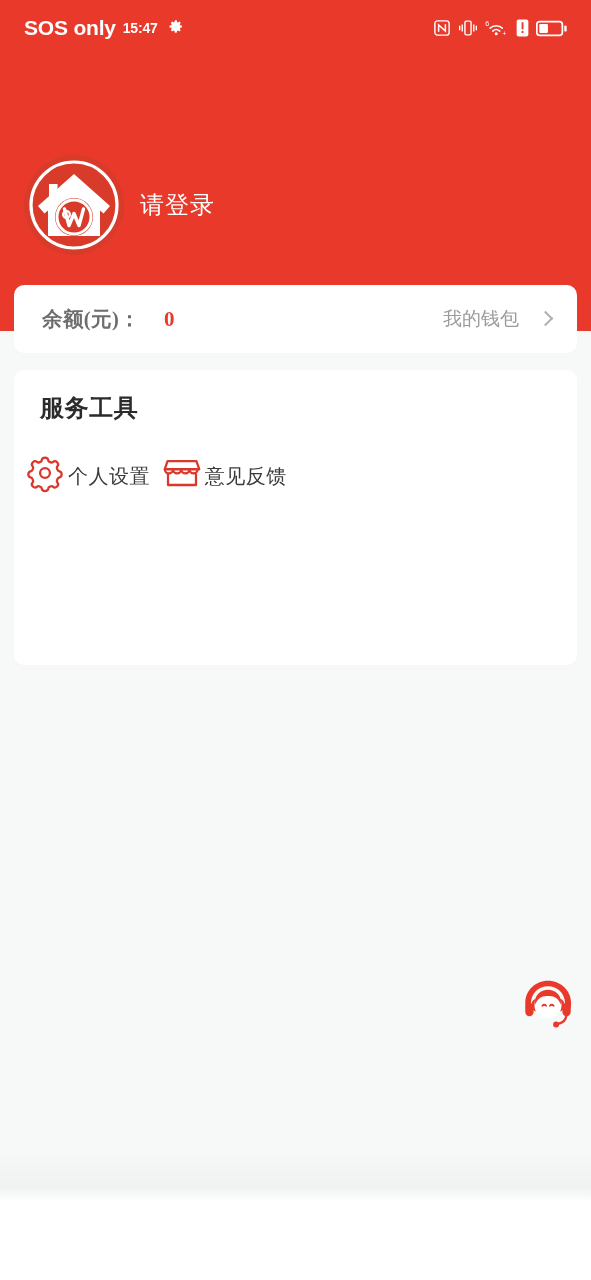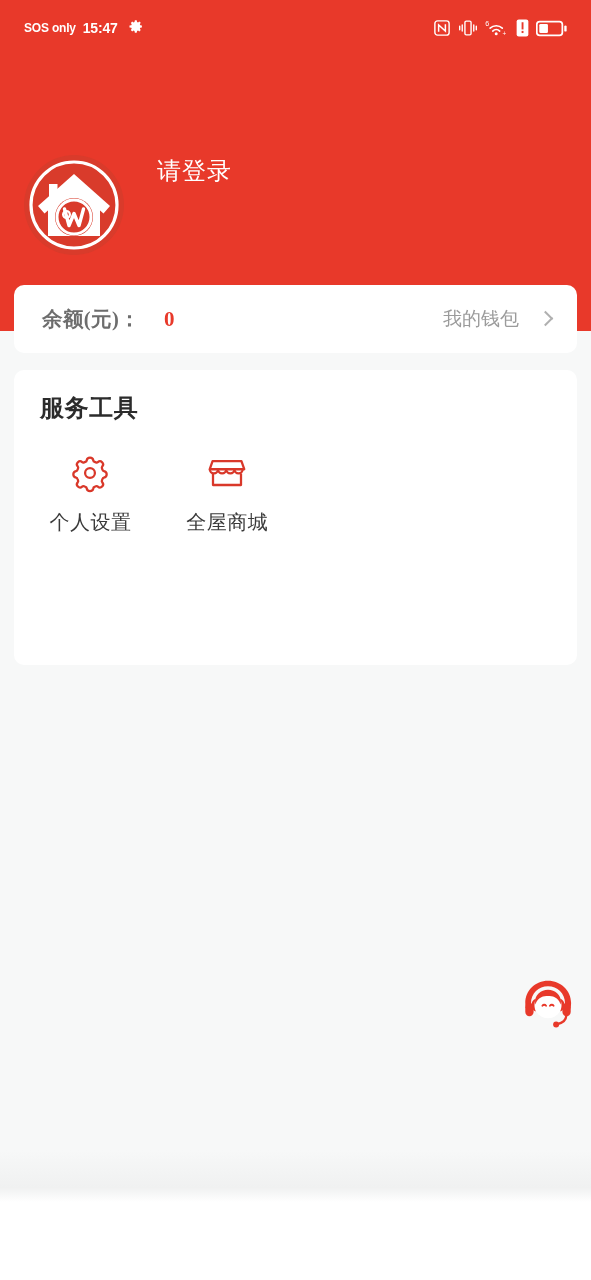--- a/index.html
+++ b/index.html
@@ -64,21 +64,21 @@
     padding: 0 24px;
     box-sizing: border-box;
   }
   .status-left {
     display: flex;
     align-items: center;
     gap: 7px;
   }
   .status-carrier {
     color: #ffffff;
-    font-size: 12px;
+    font-size: 21px;
     font-weight: 600;
     letter-spacing: -0.2px;
   }
   .status-time {
     color: #ffffff;
     font-size: 14px;
     font-weight: 600;
     letter-spacing: -0.2px;
   }
   .status-gear {
@@ -104,22 +104,22 @@
     font-weight: 400;
     letter-spacing: 1px;
   }
 
   
   .profile {
     position: absolute;
     left: 24px;
     top: 155px;
     display: flex;
-    align-items: flex-start;
-    gap: 33px;
+    align-items: center;
+    gap: 16px;
   }
   .avatar {
     width: 100px;
     height: 100px;
     border-radius: 50%;
     background: #d93b2b;
     display: flex;
     align-items: center;
     justify-content: center;
     overflow: hidden;
@@ -197,22 +197,21 @@
   }
   .tools-grid {
     margin-top: 26px;
     display: flex;
     flex-wrap: wrap;
     padding: 0 8px;
   }
   .tool {
     width: 25%;
     display: flex;
-    flex-direction: column;
-    align-items: center;
+    align-items: flex-start;
     margin-bottom: 12px;
     cursor: pointer;
   }
   .tool-icon {
     width: 46px;
     height: 46px;
     display: flex;
     align-items: center;
     justify-content: center;
   }
@@ -354,21 +353,21 @@
       </div>
 
       <div class="tool">
         <div class="tool-icon">
           <svg width="42" height="42" viewBox="0 0 48 48">
             <path d="M7.5 10.5h33l3.2 9.2H4.3z" fill="none" stroke="#d9382a" stroke-width="2.6" stroke-linejoin="round"></path>
             <path d="M4.3 19.7c0 2.6 2.1 4.7 4.7 4.7s4.7-2.1 4.7-4.7c0 2.6 2.1 4.7 4.7 4.7s4.7-2.1 4.7-4.7c0 2.6 2.1 4.7 4.7 4.7s4.7-2.1 4.7-4.7c0 2.6 2.1 4.7 4.7 4.7s4.7-2.1 4.7-4.7" fill="none" stroke="#d9382a" stroke-width="2.6" stroke-linejoin="round"></path>
             <path d="M8 24.6v13.1h32V24.6" fill="none" stroke="#d9382a" stroke-width="2.6" stroke-linejoin="round"></path>
           </svg>
         </div>
-        <div class="tool-label">全屋商城</div>
+        <div class="tool-label">意见反馈</div>
       </div>
 
 
 
 
     </div>
   </div>
 
   <div class="fab">
     <span>

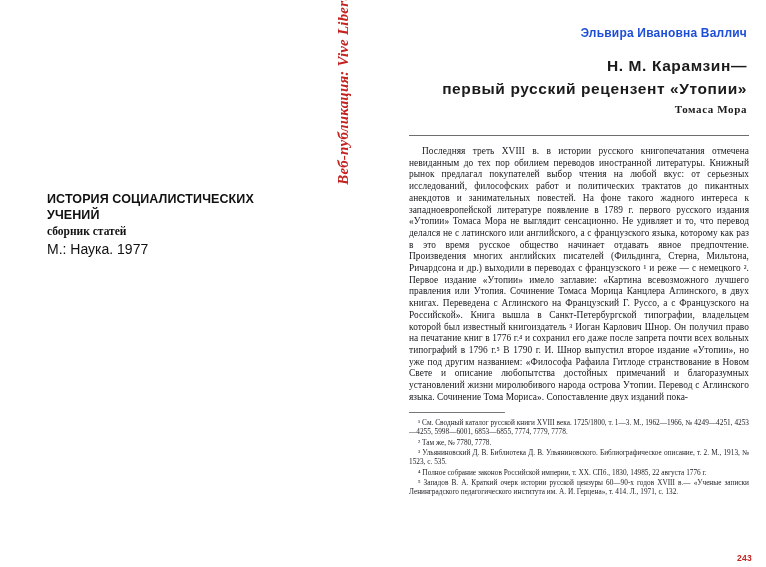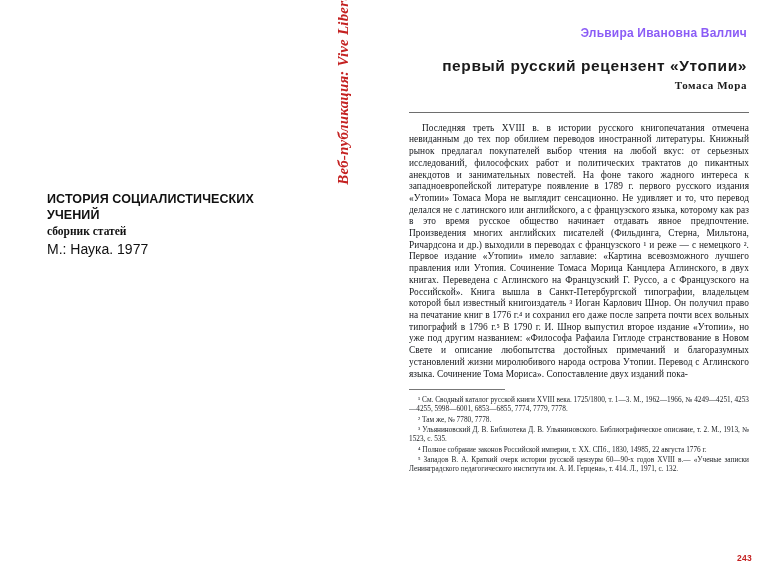--- a/index.html
+++ b/index.html
@@ -91,21 +91,21 @@
     position: absolute;
     left: 14px;
     top: 26px;
     width: 340px;
   }
 
   .author-line {
     font-family: "Liberation Sans", sans-serif;
     font-weight: 700;
     font-size: 12px;
-    color: #8b5cf6;
+    color: #1d4ed8;
     text-align: right;
     letter-spacing: 0.2px;
     margin-bottom: 14px;
     padding-right: 2px;
   }
 
   .headline {
     text-align: right;
     font-family: "Liberation Sans", sans-serif;
     font-weight: 700;
@@ -196,20 +196,21 @@
   <div class="vertical-label">
     <div class="vtext">Веб-публикация: Vive Liberta, 2011–2013</div>
   </div>
 
   <div class="scan">
     <div class="scan-inner">
 
       <div class="author-line">Эльвира Ивановна Валлич</div>
 
       <div class="headline">
+        <div class="l1">Н. М. Карамзин—</div>
         <div class="l2">первый русский рецензент «Утопии»</div>
         <div class="l3">Томаса Мора</div>
       </div>
 
       <hr class="rule">
 
       <div class="body-text">
         <p>Последняя треть XVIII в. в истории русского книгопечатания отмечена невиданным до тех пор обилием переводов иностранной литературы. Книжный рынок предлагал покупателей выбор чтения на любой вкус: от серьезных исследований, философских работ и политических трактатов до пикантных анекдотов и занимательных повестей. На фоне такого жадного интереса к западноевропейской литературе появление в 1789 г. первого русского издания «Утопии» Томаса Мора не выглядит сенсационно. Не удивляет и то, что перевод делался не с латинского или английского, а с французского языка, которому как раз в это время русское общество начинает отдавать явное предпочтение. Произведения многих английских писателей (Фильдинга, Стерна, Мильтона, Ричардсона и др.) выходили в переводах с французского ¹ и реже — с немецкого ². Первое издание «Утопии» имело заглавие: «Картина всевозможного лучшего правления или Утопия. Сочинение Томаса Морица Канцлера Аглинского, в двух книгах. Переведена с Аглинского на Французский Г. Руссо, а с Французского на Российской». Книга вышла в Санкт-Петербургской типографии, владельцем которой был известный книгоиздатель ³ Иоган Карлович Шнор. Он получил право на печатание книг в 1776 г.⁴ и сохранил его даже после запрета почти всех вольных типографий в 1796 г.⁵ В 1790 г. И. Шнор выпустил второе издание «Утопии», но уже под другим названием: «Философа Рафаила Гитлоде странствование в Новом Свете и описание любопытства достойных примечаний и благоразумных установлений жизни миролюбивого народа острова Утопии. Перевод с Аглинского языка. Сочинение Тома Мориса». Сопоставление двух изданий пока-</p>
       </div>
 

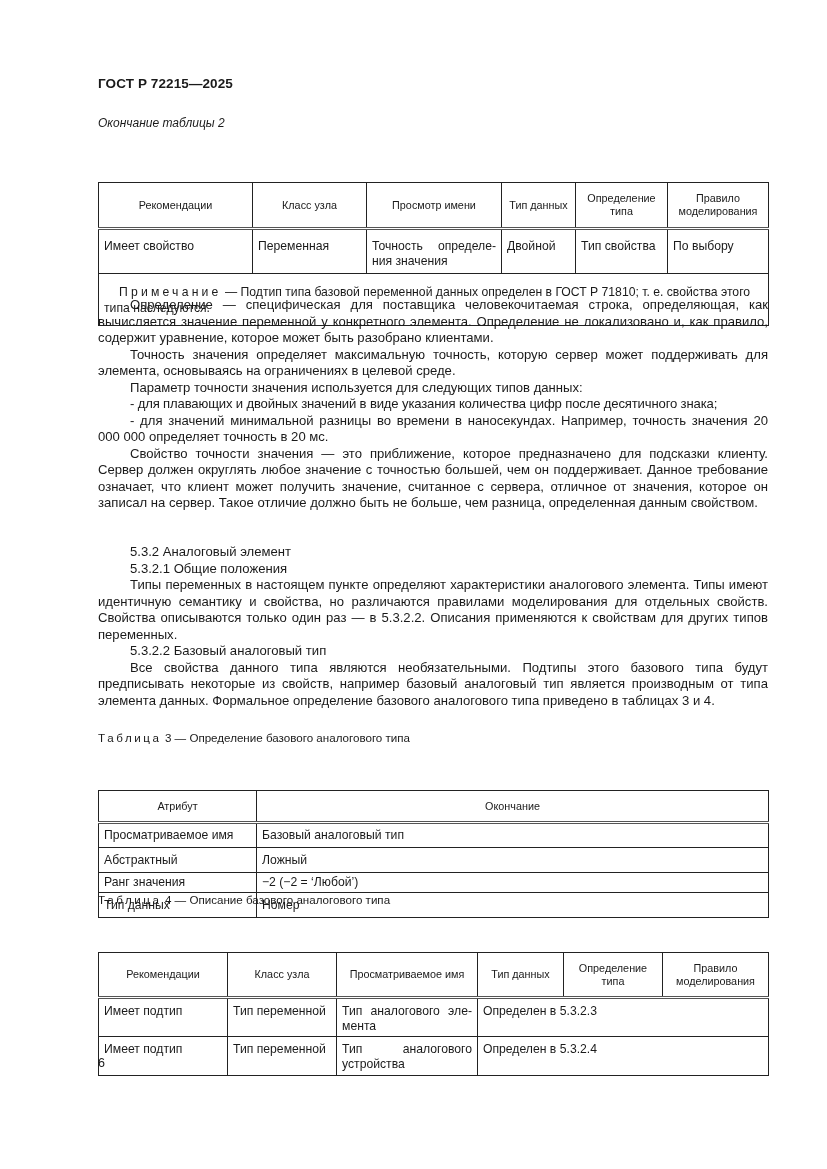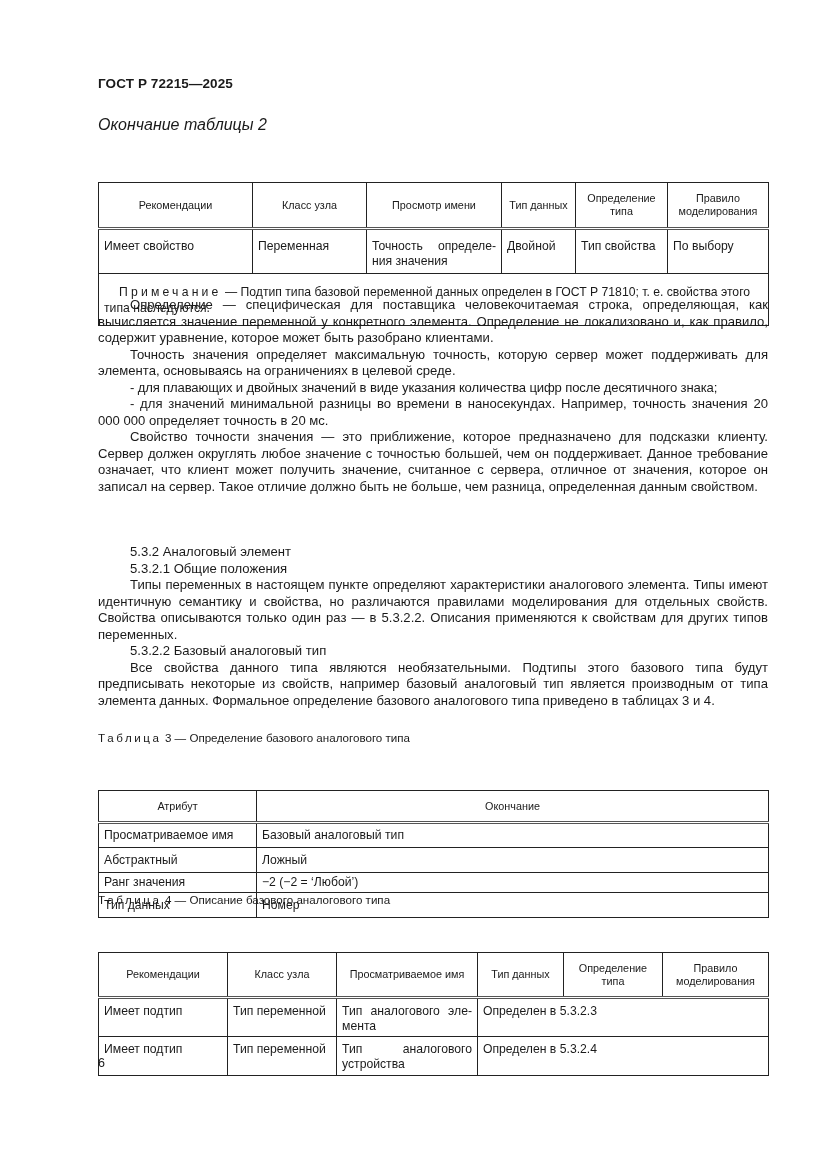--- a/index.html
+++ b/index.html
@@ -6,21 +6,21 @@
   body {
     width: 827px; height: 1169px; position: relative; overflow: hidden;
     font-family: "Liberation Sans", "DejaVu Sans", sans-serif;
     color: #1a1a1a;
   }
   .abs { position: absolute; }
   .doc-header {
     left: 98px; top: 76px; font-size: 13.5px; font-weight: bold; letter-spacing: 0.1px;
   }
   .table-cont {
-    left: 98px; top: 116px; font-size: 16px; font-style: italic;
+    left: 98px; top: 116px; font-size: 12px; font-style: italic;
   }
   table.gt {
     position: absolute; border-collapse: collapse; table-layout: fixed;
     font-size: 12.2px; line-height: 15px; margin-top: 40px;
   }
   table.gt td, table.gt th {
     border: 1px solid #222; padding: 0; vertical-align: top; font-weight: normal;
   }
   table.gt { border: 1.6px solid #222; }
   table.gt th {
@@ -89,20 +89,21 @@
   </tr>
   <tr style="height:52px">
     <td colspan="6" class="note-cell"><span style="display:inline-block;width:15px"></span><span class="spaced">Примечание</span><span> — Подтип типа базовой переменной данных определен в ГОСТ Р 71810; т. е. свойства этого типа наследуются.</span></td>
   </tr>
 </tbody>
   </table>
 
 <div class="abs body-text" style="top:297px;">
   <p>Определение — специфическая для поставщика человекочитаемая строка, определяющая, как вычисляется значение переменной у конкретного элемента. Определение не локализовано и, как правило, содержит уравнение, которое может быть разобрано клиентами.</p>
   <p>Точность значения определяет максимальную точность, которую сервер может поддерживать для элемента, основываясь на ограничениях в целевой среде.</p>
+  <p>Параметр точности значения используется для следующих типов данных:</p>
   <p style="letter-spacing:-0.15px">- для плавающих и двойных значений в виде указания количества цифр после десятичного знака;</p>
   <p>- для значений минимальной разницы во времени в наносекундах. Например, точность значения 20 000 000 определяет точность в 20 мс.</p>
   <p>Свойство точности значения — это приближение, которое предназначено для подсказки клиенту. Сервер должен округлять любое значение с точностью большей, чем он поддерживает. Данное требование означает, что клиент может получить значение, считанное с сервера, отличное от значения, которое он записал на сервер. Такое отличие должно быть не больше, чем разница, определенная данным свойством.</p>
 </div>
 
 <div class="abs body-text" style="top:544px;">
   <p class="h-sec">5.3.2 Аналоговый элемент</p>
   <p style="">5.3.2.1 Общие положения</p>
   <p>Типы переменных в настоящем пункте определяют характеристики аналогового элемента. Типы имеют идентичную семантику и свойства, но различаются правилами моделирования для отдельных свойств. Свойства описываются только один раз — в 5.3.2.2. Описания применяются к свойствам для других типов переменных.</p>
   <p>5.3.2.2 Базовый аналоговый тип</p>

■ ■ ■

## Problem description
Restate each entry word for word. Omit every picture.

## Result
--- a/index.html
+++ b/index.html
@@ -64,21 +64,21 @@
     padding: 0 24px;
     box-sizing: border-box;
   }
   .status-left {
     display: flex;
     align-items: center;
     gap: 7px;
   }
   .status-carrier {
     color: #ffffff;
-    font-size: 12px;
+    font-size: 21px;
     font-weight: 600;
     letter-spacing: -0.2px;
   }
   .status-time {
     color: #ffffff;
     font-size: 14px;
     font-weight: 600;
     letter-spacing: -0.2px;
   }
   .status-gear {
@@ -104,22 +104,22 @@
     font-weight: 400;
     letter-spacing: 1px;
   }
 
   
   .profile {
     position: absolute;
     left: 24px;
     top: 155px;
     display: flex;
-    align-items: flex-start;
-    gap: 33px;
+    align-items: center;
+    gap: 16px;
   }
   .avatar {
     width: 100px;
     height: 100px;
     border-radius: 50%;
     background: #d93b2b;
     display: flex;
     align-items: center;
     justify-content: center;
     overflow: hidden;
@@ -197,22 +197,21 @@
   }
   .tools-grid {
     margin-top: 26px;
     display: flex;
     flex-wrap: wrap;
     padding: 0 8px;
   }
   .tool {
     width: 25%;
     display: flex;
-    flex-direction: column;
-    align-items: center;
+    align-items: flex-start;
     margin-bottom: 12px;
     cursor: pointer;
   }
   .tool-icon {
     width: 46px;
     height: 46px;
     display: flex;
     align-items: center;
     justify-content: center;
   }
@@ -354,21 +353,21 @@
       </div>
 
       <div class="tool">
         <div class="tool-icon">
           <svg width="42" height="42" viewBox="0 0 48 48">
             <path d="M7.5 10.5h33l3.2 9.2H4.3z" fill="none" stroke="#d9382a" stroke-width="2.6" stroke-linejoin="round"></path>
             <path d="M4.3 19.7c0 2.6 2.1 4.7 4.7 4.7s4.7-2.1 4.7-4.7c0 2.6 2.1 4.7 4.7 4.7s4.7-2.1 4.7-4.7c0 2.6 2.1 4.7 4.7 4.7s4.7-2.1 4.7-4.7c0 2.6 2.1 4.7 4.7 4.7s4.7-2.1 4.7-4.7" fill="none" stroke="#d9382a" stroke-width="2.6" stroke-linejoin="round"></path>
             <path d="M8 24.6v13.1h32V24.6" fill="none" stroke="#d9382a" stroke-width="2.6" stroke-linejoin="round"></path>
           </svg>
         </div>
-        <div class="tool-label">全屋商城</div>
+        <div class="tool-label">意见反馈</div>
       </div>
 
 
 
 
     </div>
   </div>
 
   <div class="fab">
     <span>

--- a/index.html
+++ b/index.html
@@ -91,21 +91,21 @@
     position: absolute;
     left: 14px;
     top: 26px;
     width: 340px;
   }
 
   .author-line {
     font-family: "Liberation Sans", sans-serif;
     font-weight: 700;
     font-size: 12px;
-    color: #8b5cf6;
+    color: #1d4ed8;
     text-align: right;
     letter-spacing: 0.2px;
     margin-bottom: 14px;
     padding-right: 2px;
   }
 
   .headline {
     text-align: right;
     font-family: "Liberation Sans", sans-serif;
     font-weight: 700;
@@ -196,20 +196,21 @@
   <div class="vertical-label">
     <div class="vtext">Веб-публикация: Vive Liberta, 2011–2013</div>
   </div>
 
   <div class="scan">
     <div class="scan-inner">
 
       <div class="author-line">Эльвира Ивановна Валлич</div>
 
       <div class="headline">
+        <div class="l1">Н. М. Карамзин—</div>
         <div class="l2">первый русский рецензент «Утопии»</div>
         <div class="l3">Томаса Мора</div>
       </div>
 
       <hr class="rule">
 
       <div class="body-text">
         <p>Последняя треть XVIII в. в истории русского книгопечатания отмечена невиданным до тех пор обилием переводов иностранной литературы. Книжный рынок предлагал покупателей выбор чтения на любой вкус: от серьезных исследований, философских работ и политических трактатов до пикантных анекдотов и занимательных повестей. На фоне такого жадного интереса к западноевропейской литературе появление в 1789 г. первого русского издания «Утопии» Томаса Мора не выглядит сенсационно. Не удивляет и то, что перевод делался не с латинского или английского, а с французского языка, которому как раз в это время русское общество начинает отдавать явное предпочтение. Произведения многих английских писателей (Фильдинга, Стерна, Мильтона, Ричардсона и др.) выходили в переводах с французского ¹ и реже — с немецкого ². Первое издание «Утопии» имело заглавие: «Картина всевозможного лучшего правления или Утопия. Сочинение Томаса Морица Канцлера Аглинского, в двух книгах. Переведена с Аглинского на Французский Г. Руссо, а с Французского на Российской». Книга вышла в Санкт-Петербургской типографии, владельцем которой был известный книгоиздатель ³ Иоган Карлович Шнор. Он получил право на печатание книг в 1776 г.⁴ и сохранил его даже после запрета почти всех вольных типографий в 1796 г.⁵ В 1790 г. И. Шнор выпустил второе издание «Утопии», но уже под другим названием: «Философа Рафаила Гитлоде странствование в Новом Свете и описание любопытства достойных примечаний и благоразумных установлений жизни миролюбивого народа острова Утопии. Перевод с Аглинского языка. Сочинение Тома Мориса». Сопоставление двух изданий пока-</p>
       </div>
 

--- a/index.html
+++ b/index.html
@@ -6,21 +6,21 @@
   body {
     width: 827px; height: 1169px; position: relative; overflow: hidden;
     font-family: "Liberation Sans", "DejaVu Sans", sans-serif;
     color: #1a1a1a;
   }
   .abs { position: absolute; }
   .doc-header {
     left: 98px; top: 76px; font-size: 13.5px; font-weight: bold; letter-spacing: 0.1px;
   }
   .table-cont {
-    left: 98px; top: 116px; font-size: 16px; font-style: italic;
+    left: 98px; top: 116px; font-size: 12px; font-style: italic;
   }
   table.gt {
     position: absolute; border-collapse: collapse; table-layout: fixed;
     font-size: 12.2px; line-height: 15px; margin-top: 40px;
   }
   table.gt td, table.gt th {
     border: 1px solid #222; padding: 0; vertical-align: top; font-weight: normal;
   }
   table.gt { border: 1.6px solid #222; }
   table.gt th {
@@ -89,20 +89,21 @@
   </tr>
   <tr style="height:52px">
     <td colspan="6" class="note-cell"><span style="display:inline-block;width:15px"></span><span class="spaced">Примечание</span><span> — Подтип типа базовой переменной данных определен в ГОСТ Р 71810; т. е. свойства этого типа наследуются.</span></td>
   </tr>
 </tbody>
   </table>
 
 <div class="abs body-text" style="top:297px;">
   <p>Определение — специфическая для поставщика человекочитаемая строка, определяющая, как вычисляется значение переменной у конкретного элемента. Определение не локализовано и, как правило, содержит уравнение, которое может быть разобрано клиентами.</p>
   <p>Точность значения определяет максимальную точность, которую сервер может поддерживать для элемента, основываясь на ограничениях в целевой среде.</p>
+  <p>Параметр точности значения используется для следующих типов данных:</p>
   <p style="letter-spacing:-0.15px">- для плавающих и двойных значений в виде указания количества цифр после десятичного знака;</p>
   <p>- для значений минимальной разницы во времени в наносекундах. Например, точность значения 20 000 000 определяет точность в 20 мс.</p>
   <p>Свойство точности значения — это приближение, которое предназначено для подсказки клиенту. Сервер должен округлять любое значение с точностью большей, чем он поддерживает. Данное требование означает, что клиент может получить значение, считанное с сервера, отличное от значения, которое он записал на сервер. Такое отличие должно быть не больше, чем разница, определенная данным свойством.</p>
 </div>
 
 <div class="abs body-text" style="top:544px;">
   <p class="h-sec">5.3.2 Аналоговый элемент</p>
   <p style="">5.3.2.1 Общие положения</p>
   <p>Типы переменных в настоящем пункте определяют характеристики аналогового элемента. Типы имеют идентичную семантику и свойства, но различаются правилами моделирования для отдельных свойств. Свойства описываются только один раз — в 5.3.2.2. Описания применяются к свойствам для других типов переменных.</p>
   <p>5.3.2.2 Базовый аналоговый тип</p>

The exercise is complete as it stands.